Avery weint weiter und die Tränen, die an ihren Wangen hinunterlaufen, durchtränken den Stoff meines Hemdes. Sie hält sich an mir fest, als ob sie Angst hätte, ich könnte plötzlich verschwinden. Ich lasse sie diesen Halt finden, lasse sie weinen, so lange sie es braucht.

Mit jedem Moment, der vergeht, spüre ich, wie die Anspannung in ihrem Körper langsam nachlässt. Ihre Atemzüge werden tiefer, regelmäßiger, auch wenn sie noch immer von Schluchzern unterbrochen werden. Mein Herz schmerzt bei jedem Laut, aber es gibt auch eine leise Erleichterung darin – sie lässt los, sie gibt sich dem Moment hin, und sie weiß, dass ich da bin, um sie zu halten.

„Ich bin so stolz auf dich.." sage ich leise, meine Stimme zittert ein wenig.

Sie reagiert nicht sofort, aber ich spüre, wie ihre Finger sich ein wenig lösen, wie sie den Griff um mein Hemd ein wenig lockert. Ihr Kopf bleibt an meine Brust gedrückt, und ich merke, dass sie noch nicht bereit ist, mich loszulassen, aber das muss sie auch nicht. Solange sie mich braucht, werde ich da sein.

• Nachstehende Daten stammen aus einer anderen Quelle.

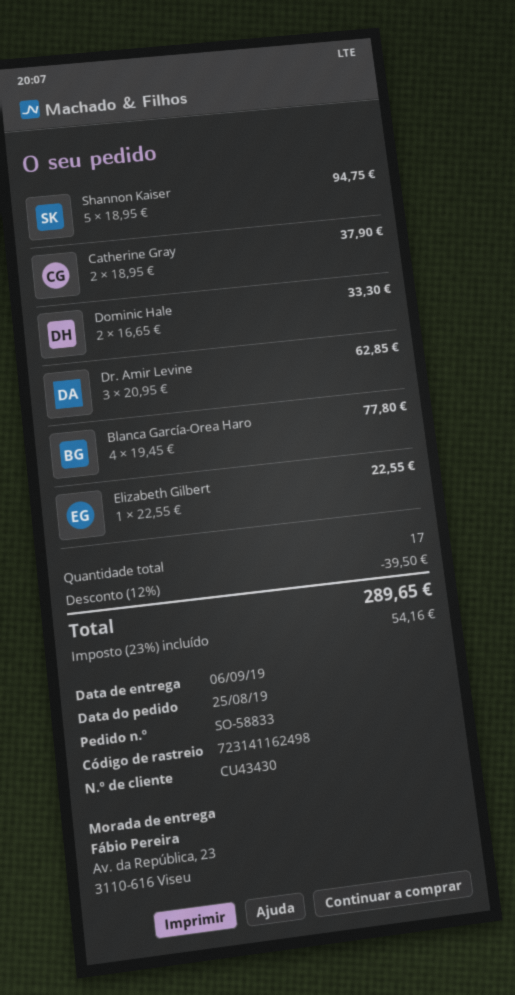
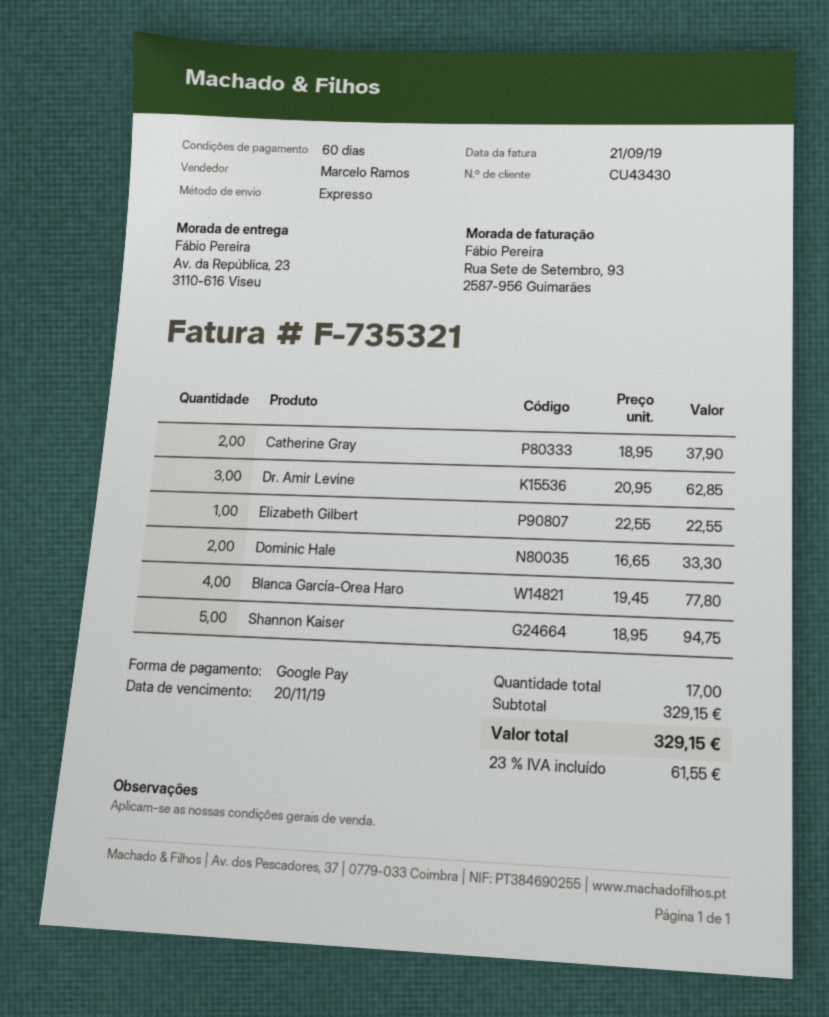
discount: 12% = 39.50 -> none
tax: 23% = 54.16 -> 23% = 61.55
total: 289.65 -> 329.15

Ich halte sie einfach in meinen Armen und bleibe regungslos, warte, bis sie den ersten Schritt macht, bis sie bereit ist, die Umarmung zu lösen.

Schließlich spüre ich, wie sie sich leicht zurücklehnt, ihre Hände lösen sich langsam aus dem Stoff meines Hemdes, und ein Zittern durchzieht sie, als ob der Verlust unseres körperlichen Kontaktes etwas in ihr auslöst.

Langsam lockere ich meine Arme, lasse sie ihren Raum finden und gebe ihr die Freiheit, sich ganz von mir zu lösen. Avery tritt einen Schritt zurück, ihre Augen sind gesenkt, und ich sehe, wie ihre Schultern sich erneut anspannen, als wäre ihr die Nähe plötzlich unangenehm gewesen. Sie umschlingt sich selbst mit den Armen, eine Schutzgeste, und vermeidet meinen Blick, als ob sie sich schämen würde.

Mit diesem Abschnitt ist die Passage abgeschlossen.